◆ **What to do**
If a line includes "Logging", copy it out of the entries.

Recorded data
════════════════

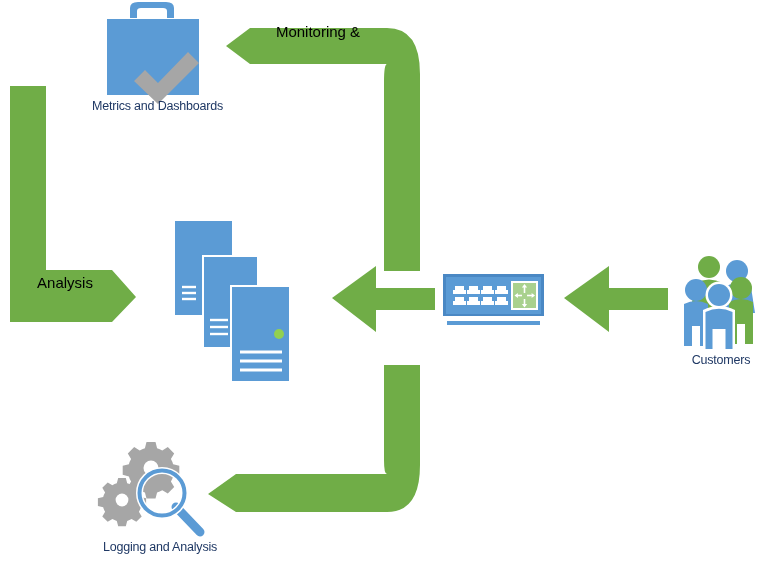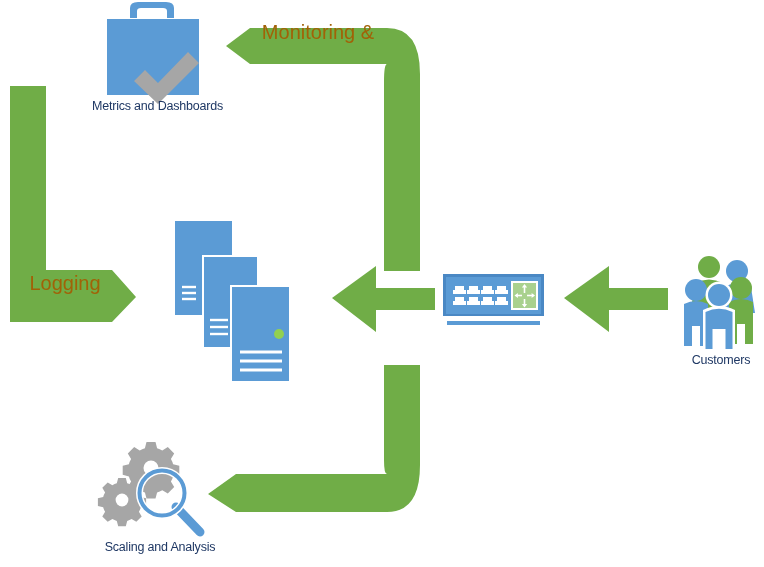--- a/index.html
+++ b/index.html
@@ -35,9 +35,9 @@
   }
   .arrow-text {
     position: absolute;
-    color: #a16207;
+    color: #000000;
     font-family: "Liberation Sans", sans-serif;
-    font-size: 20px;
+    font-size: 15px;
     line-height: 18px;
     white-space: nowrap;
     text-align: center;

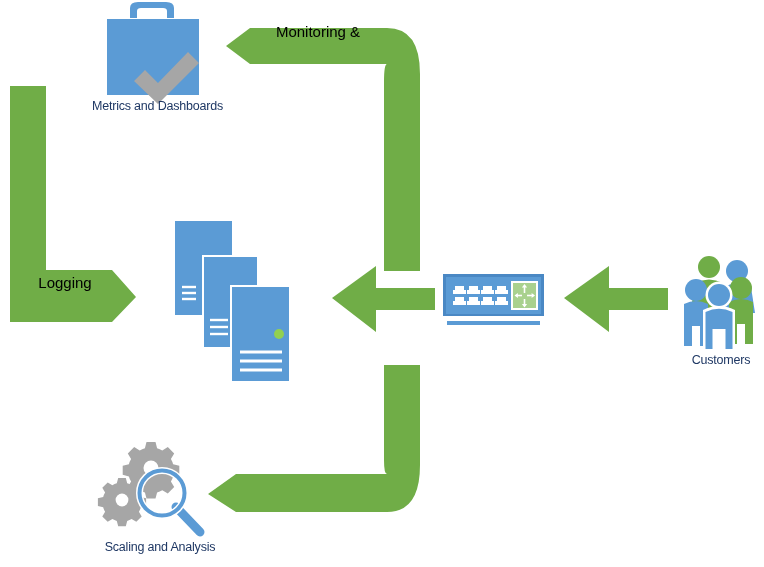--- a/index.html
+++ b/index.html
@@ -238,7 +238,7 @@
   </div>
 
   <div class="arrow-text" style="left:10px; top:274px; width:110px;">
-    <div>Logging</div>
+    <div>Analysis</div>
   </div>
 
   <div class="lbl" style="left:85px; top:99px; width:145px;">Metrics and Dashboards</div>

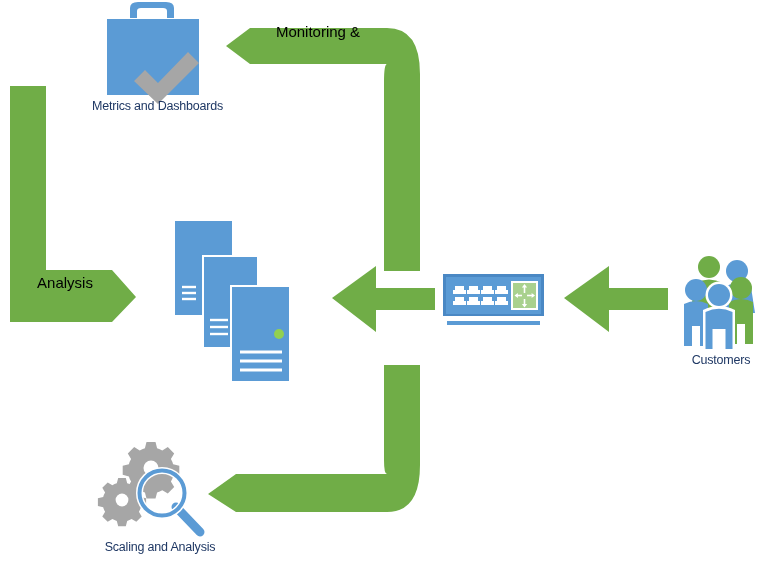--- a/index.html
+++ b/index.html
@@ -243,7 +243,7 @@
 
   <div class="lbl" style="left:85px; top:99px; width:145px;">Metrics and Dashboards</div>
 
-  <div class="lbl" style="left:90px; top:540px; width:140px;">Scaling and Analysis</div>
+  <div class="lbl" style="left:90px; top:540px; width:140px;">Logging and Analysis</div>
 
   <div class="lbl" style="left:676px; top:353px; width:90px;">Customers</div>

════════════════

◆ **Solution to the exercise**
-    <div>Logging</div>
+  <div class="lbl" style="left:90px; top:540px; width:140px;">Logging and Analysis</div>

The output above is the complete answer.